Work instruction: Look below for the line containing "#specTable thead tr.r3". Output it and each remaining line of the entries exactly, and nothing else.

Provided entries:
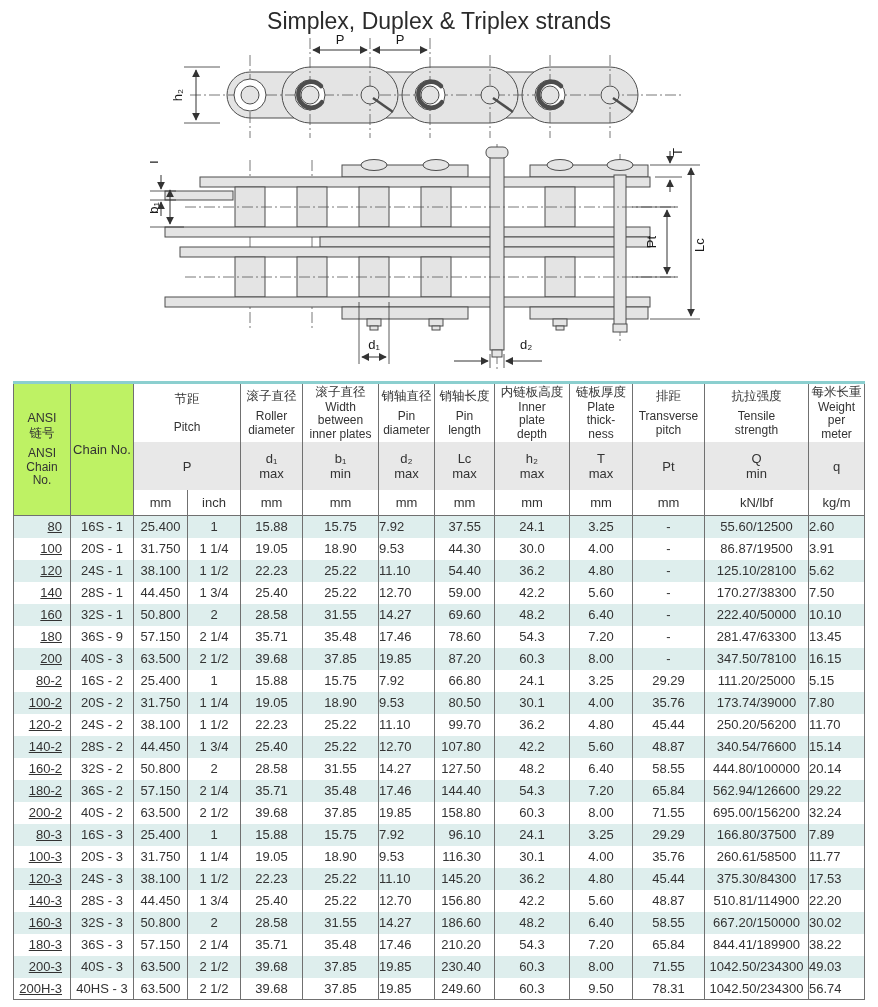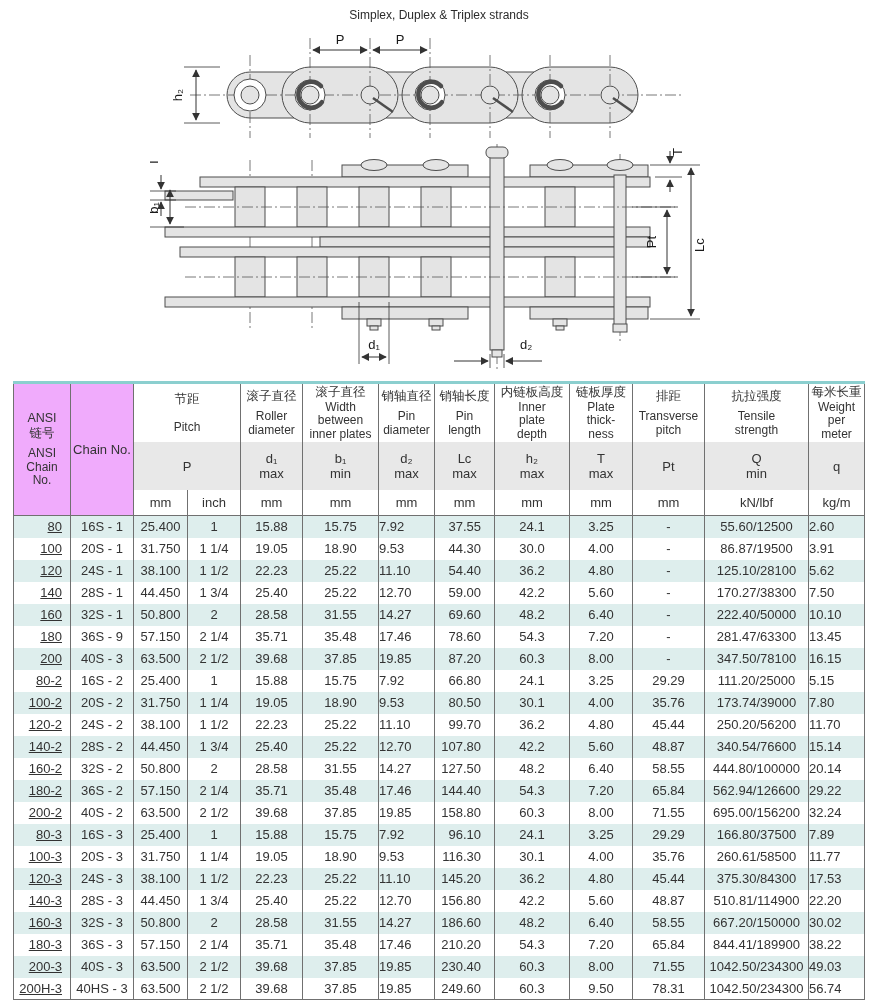--- a/index.html
+++ b/index.html
@@ -1,40 +1,40 @@
 <!DOCTYPE html>
 <html><head>
 <meta charset="utf-8">
 <style>
   html,body{margin:0;padding:0;background:#fff;}
   #page{position:relative;width:878px;height:1007px;background:#fff;overflow:hidden;
         font-family:"Liberation Sans","DejaVu Sans",sans-serif;color:#333;}
   #title{position:absolute;top:8px;left:0;width:878px;text-align:center;
-         font-size:12px;color:#2b2b2b;}
+         font-size:23px;color:#2b2b2b;}
   svg text{font-family:"Liberation Sans","DejaVu Sans",sans-serif;font-size:13px;fill:#1a1a1a;}
   .p{fill:#e4e4e4;stroke:#4d4d4d;stroke-width:1;}
   .ring{fill:#fff;stroke:#4d4d4d;stroke-width:1;}
   .hole{fill:#e4e4e4;stroke:#4d4d4d;stroke-width:1;}
   .cl{stroke:#555;stroke-width:0.8;stroke-dasharray:11 3 2 3;fill:none;}
   .dim{stroke:#333;stroke-width:1;fill:none;}
   .tick{stroke:#333;stroke-width:0.8;}
   .hook{fill:none;stroke:#4d4d4d;stroke-width:4.5;stroke-linecap:round;}
   .slash{stroke:#4d4d4d;stroke-width:2.5;}
 
   #specTable{position:absolute;left:13px;top:381px;width:852px;
              border-collapse:collapse;table-layout:fixed;
              border:1px solid #707070;border-top:3px solid #8bcfcf;
              font-size:13px;color:#333;}
   #specTable th,#specTable td{border-left:1px solid #707070;padding:0;overflow:hidden;
              font-weight:normal;text-align:center;vertical-align:middle;}
   #specTable thead{border-bottom:1px solid #707070;}
   #specTable thead tr.r1 th{height:58px;}
   #specTable thead tr.r2 th{height:48px;background:#e8e8e8;}
   #specTable thead tr.r3 th{height:25px;}
-  #specTable th.corner,#specTable th.chainno{background:#f0abfc;}
+  #specTable th.corner,#specTable th.chainno{background:#bef264;}
   #specTable tbody tr{height:22px;}
   #specTable tbody tr.alt{background:#deeeed;}
   .cn{font-size:12.5px;line-height:15px;white-space:pre-line;}
   .en{font-size:12px;line-height:13.5px;white-space:pre-line;}
   .sym{font-size:13px;line-height:15px;white-space:pre-line;}
   #specTable td.c0{text-align:right;padding-right:8px;text-decoration:underline;}
   #specTable td.c6{text-align:left;padding-right:15px;}
   #specTable td.c7{text-align:right;padding-right:13px;}
   #specTable td.c12{text-align:left;padding-right:1px;}
 </style>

Reply to the exercise:
   #specTable thead tr.r3 th{height:25px;}
-  #specTable th.corner,#specTable th.chainno{background:#f0abfc;}
+  #specTable th.corner,#specTable th.chainno{background:#bef264;}
   #specTable tbody tr{height:22px;}
   #specTable tbody tr.alt{background:#deeeed;}
   .cn{font-size:12.5px;line-height:15px;white-space:pre-line;}
   .en{font-size:12px;line-height:13.5px;white-space:pre-line;}
   .sym{font-size:13px;line-height:15px;white-space:pre-line;}
   #specTable td.c0{text-align:right;padding-right:8px;text-decoration:underline;}
   #specTable td.c6{text-align:left;padding-right:15px;}
   #specTable td.c7{text-align:right;padding-right:13px;}
   #specTable td.c12{text-align:left;padding-right:1px;}
 </style>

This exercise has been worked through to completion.